En forma por demás reveladora de sus alineamientos, la oposición mediática y política ha celebrado la puesta en marcha de este procedimiento como si se tratase de un conflicto mayúsculo, si no de la antesala de una ruptura definitiva, entre los gobiernos de López Obrador y Joe Biden, omitiendo que las consultas referidas son un recurso previsto en el contexto del propio tratado comercial y que en los dos años de vigencia del mismo ya ha sido utilizado por Estados Unidos contra Canadá y viceversa, así como por México y Canadá de forma conjunta contra el tercer socio, sin que esto supusiera daño alguno a la relación bi o trilateral. Además, como aclaró la Secretaría de Economía (dependencia encargada de coordinar la defensa del Estado mexicano ante conflictos de esta índole), las consultas constituyen apenas la etapa no contenciosa del mecanismo general de solución de controversias previsto en el T-MEC.
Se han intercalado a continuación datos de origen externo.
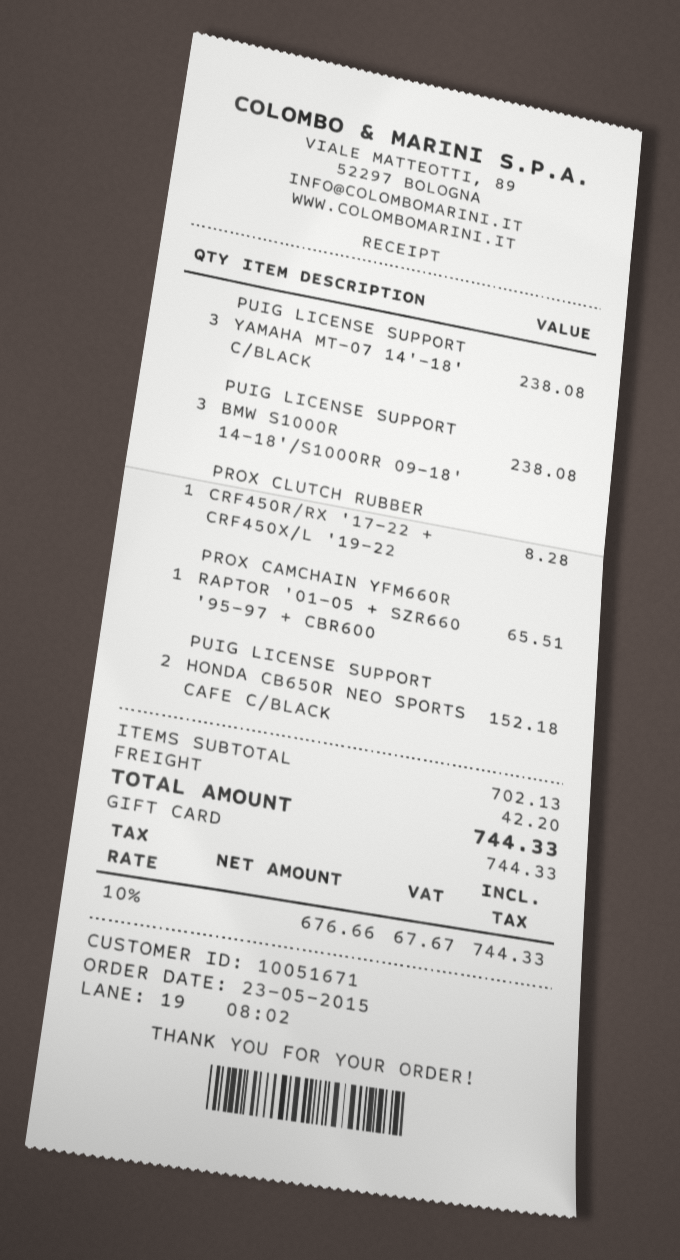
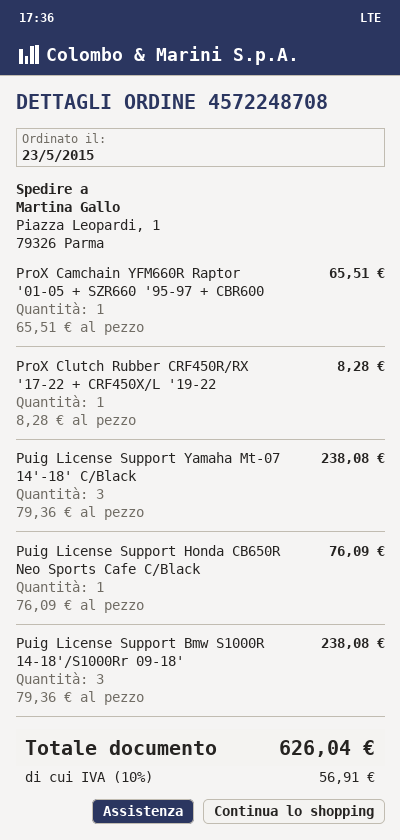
PUIG LICENSE SUPPORT HONDA CB650R NEO SPORTS CAFE C/BLACK: 2 for 152.18 -> 1 for 76.09
shipping: 42.20 -> none
tax: 10% = 67.67 -> 10% = 56.91
total: 744.33 -> 626.04

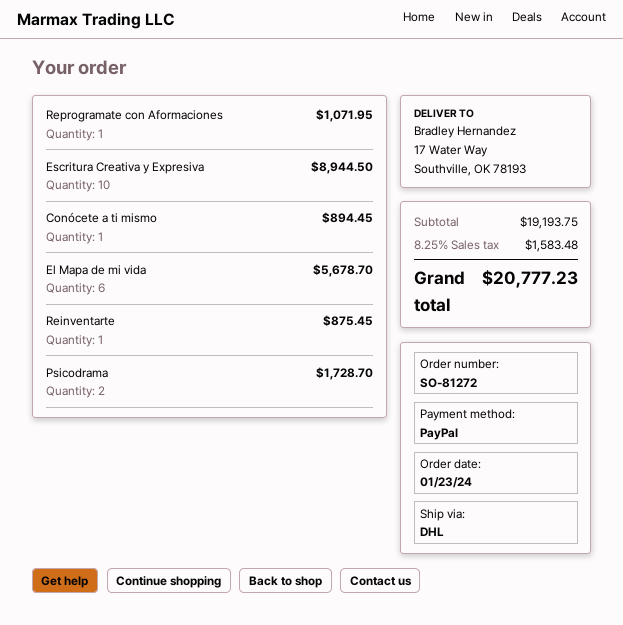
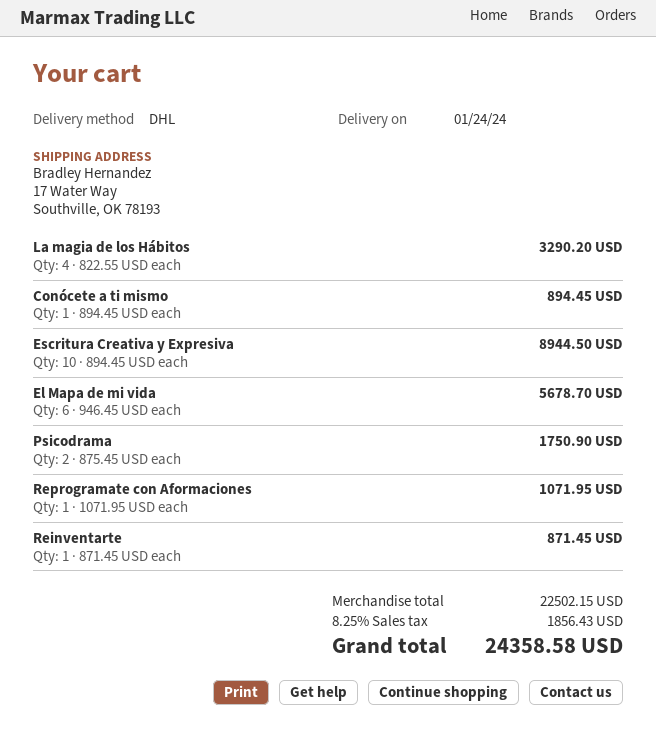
Reinventarte: 1 for 875.45 -> 1 for 871.45
Psicodrama: 2 for 1728.70 -> 2 for 1750.90
La magia de los Hábitos: none -> 4 for 3290.20
subtotal: 19193.75 -> 22502.15
tax: 8.25% = 1583.48 -> 8.25% = 1856.43
total: 20777.23 -> 24358.58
Antes de hacer pronósticos sobre los resultados de la controversia interpuesta por Washington, es necesario considerar las cambiantes condiciones en los intercambios y las dinámicas bilaterales; por ejemplo, está por verse cómo procesa la Casa Blanca las propuestas mexicanas en materia energética lanzadas durante la reunión presidencial de la semana pasada.
Por otra parte, no puede pasarse por alto que el reclamo está teñido de hipocresías y falacias: resulta grotesco que Estados Unidos esgrima el ambientalismo como razón para interferir en las políticas mexicanas habida cuenta de que produce 76 veces más dióxido de carbono que nuestro país (13.68 toneladas per cápita al año frente a 0.18) y de que es el segundo emisor global de gases de efecto invernadero; también puede recordarse que la reforma energética neoliberal aprobada en 2013 por el PRI, el PAN y el PRD sacrificó la soberanía nacional a cambio de inversiones insignificantes de sólo 760 millones de dólares entre 2014 y 2018, 0.7 por ciento de lo que prometieron sus promotores.
Está claro, pues, que las quejas de Washington responden al deseo de potenciar el lucro de sus compañías multinacionales, y que el medio ambiente no es sino un pretexto intercambiable por cualquier otro que pudieran tener a mano. Si lo más deseable es que el diferendo se resuelva mediante el diálogo y el entendimiento, no puede perderse de vista que la soberanía de México para determinar sus políticas ha de salvaguardarse con o sin el acuerdo de Estados Unidos o de cualquier otra potencia.